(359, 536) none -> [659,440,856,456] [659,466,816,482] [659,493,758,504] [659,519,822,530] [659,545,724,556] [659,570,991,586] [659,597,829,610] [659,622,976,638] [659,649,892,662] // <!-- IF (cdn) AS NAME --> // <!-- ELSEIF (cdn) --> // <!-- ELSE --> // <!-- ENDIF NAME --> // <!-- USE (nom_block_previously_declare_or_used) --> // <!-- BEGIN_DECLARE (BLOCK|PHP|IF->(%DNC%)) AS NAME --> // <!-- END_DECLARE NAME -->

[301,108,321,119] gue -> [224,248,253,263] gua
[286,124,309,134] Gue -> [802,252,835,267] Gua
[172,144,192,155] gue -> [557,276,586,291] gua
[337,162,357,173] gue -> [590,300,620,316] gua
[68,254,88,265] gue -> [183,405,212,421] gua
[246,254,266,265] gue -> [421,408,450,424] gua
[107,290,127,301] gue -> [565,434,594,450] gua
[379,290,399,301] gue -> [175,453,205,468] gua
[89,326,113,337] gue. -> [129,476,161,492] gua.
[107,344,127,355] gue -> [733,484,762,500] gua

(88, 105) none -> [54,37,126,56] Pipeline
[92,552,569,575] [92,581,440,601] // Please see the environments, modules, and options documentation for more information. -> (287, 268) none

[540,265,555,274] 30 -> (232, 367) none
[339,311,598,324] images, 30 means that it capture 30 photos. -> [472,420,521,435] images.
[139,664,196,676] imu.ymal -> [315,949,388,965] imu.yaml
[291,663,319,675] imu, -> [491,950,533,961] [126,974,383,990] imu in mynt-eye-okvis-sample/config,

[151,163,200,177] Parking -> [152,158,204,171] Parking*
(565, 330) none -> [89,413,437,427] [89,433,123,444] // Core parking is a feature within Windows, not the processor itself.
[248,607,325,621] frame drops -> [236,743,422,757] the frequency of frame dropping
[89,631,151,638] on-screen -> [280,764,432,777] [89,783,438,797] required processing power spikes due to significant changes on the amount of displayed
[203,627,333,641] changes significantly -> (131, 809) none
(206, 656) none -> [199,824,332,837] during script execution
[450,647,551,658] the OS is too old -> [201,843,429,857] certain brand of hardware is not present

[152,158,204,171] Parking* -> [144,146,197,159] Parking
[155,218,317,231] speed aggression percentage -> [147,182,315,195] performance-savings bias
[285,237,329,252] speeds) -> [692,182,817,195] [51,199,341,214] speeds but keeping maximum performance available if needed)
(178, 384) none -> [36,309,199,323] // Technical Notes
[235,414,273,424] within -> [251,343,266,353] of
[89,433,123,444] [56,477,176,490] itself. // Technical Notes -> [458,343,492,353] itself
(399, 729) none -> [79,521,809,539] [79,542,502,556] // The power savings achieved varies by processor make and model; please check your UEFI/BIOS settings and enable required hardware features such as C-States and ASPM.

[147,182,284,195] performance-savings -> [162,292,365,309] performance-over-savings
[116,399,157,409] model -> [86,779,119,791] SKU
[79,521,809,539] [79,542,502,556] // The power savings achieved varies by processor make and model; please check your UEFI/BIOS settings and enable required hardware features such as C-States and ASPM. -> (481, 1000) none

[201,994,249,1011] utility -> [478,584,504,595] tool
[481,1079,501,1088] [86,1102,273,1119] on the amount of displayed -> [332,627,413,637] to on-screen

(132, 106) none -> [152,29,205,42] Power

§ Activity:
All of the material above is to be retyped word for word.

§ Expected answer:
(359, 536) none -> [659,440,856,456] [659,466,816,482] [659,493,758,504] [659,519,822,530] [659,545,724,556] [659,570,991,586] [659,597,829,610] [659,622,976,638] [659,649,892,662] // <!-- IF (cdn) AS NAME --> // <!-- ELSEIF (cdn) --> // <!-- ELSE --> // <!-- ENDIF NAME --> // <!-- USE (nom_block_previously_declare_or_used) --> // <!-- BEGIN_DECLARE (BLOCK|PHP|IF->(%DNC%)) AS NAME --> // <!-- END_DECLARE NAME -->

[301,108,321,119] gue -> [224,248,253,263] gua
[286,124,309,134] Gue -> [802,252,835,267] Gua
[172,144,192,155] gue -> [557,276,586,291] gua
[337,162,357,173] gue -> [590,300,620,316] gua
[68,254,88,265] gue -> [183,405,212,421] gua
[246,254,266,265] gue -> [421,408,450,424] gua
[107,290,127,301] gue -> [565,434,594,450] gua
[379,290,399,301] gue -> [175,453,205,468] gua
[89,326,113,337] gue. -> [129,476,161,492] gua.
[107,344,127,355] gue -> [733,484,762,500] gua

(88, 105) none -> [54,37,126,56] Pipeline
[92,552,569,575] [92,581,440,601] // Please see the environments, modules, and options documentation for more information. -> (287, 268) none

[540,265,555,274] 30 -> (232, 367) none
[339,311,598,324] images, 30 means that it capture 30 photos. -> [472,420,521,435] images.
[139,664,196,676] imu.ymal -> [315,949,388,965] imu.yaml
[291,663,319,675] imu, -> [491,950,533,961] [126,974,383,990] imu in mynt-eye-okvis-sample/config,

[151,163,200,177] Parking -> [152,158,204,171] Parking*
(565, 330) none -> [89,413,437,427] [89,433,123,444] // Core parking is a feature within Windows, not the processor itself.
[248,607,325,621] frame drops -> [236,743,422,757] the frequency of frame dropping
[89,631,151,638] on-screen -> [280,764,432,777] [89,783,438,797] required processing power spikes due to significant changes on the amount of displayed
[203,627,333,641] changes significantly -> (131, 809) none
(206, 656) none -> [199,824,332,837] during script execution
[450,647,551,658] the OS is too old -> [201,843,429,857] certain brand of hardware is not present

[152,158,204,171] Parking* -> [144,146,197,159] Parking
[155,218,317,231] speed aggression percentage -> [147,182,315,195] performance-savings bias
[285,237,329,252] speeds) -> [692,182,817,195] [51,199,341,214] speeds but keeping maximum performance available if needed)
(178, 384) none -> [36,309,199,323] // Technical Notes
[235,414,273,424] within -> [251,343,266,353] of
[89,433,123,444] [56,477,176,490] itself. // Technical Notes -> [458,343,492,353] itself
(399, 729) none -> [79,521,809,539] [79,542,502,556] // The power savings achieved varies by processor make and model; please check your UEFI/BIOS settings and enable required hardware features such as C-States and ASPM.

[147,182,284,195] performance-savings -> [162,292,365,309] performance-over-savings
[116,399,157,409] model -> [86,779,119,791] SKU
[79,521,809,539] [79,542,502,556] // The power savings achieved varies by processor make and model; please check your UEFI/BIOS settings and enable required hardware features such as C-States and ASPM. -> (481, 1000) none

[201,994,249,1011] utility -> [478,584,504,595] tool
[481,1079,501,1088] [86,1102,273,1119] on the amount of displayed -> [332,627,413,637] to on-screen

(132, 106) none -> [152,29,205,42] Power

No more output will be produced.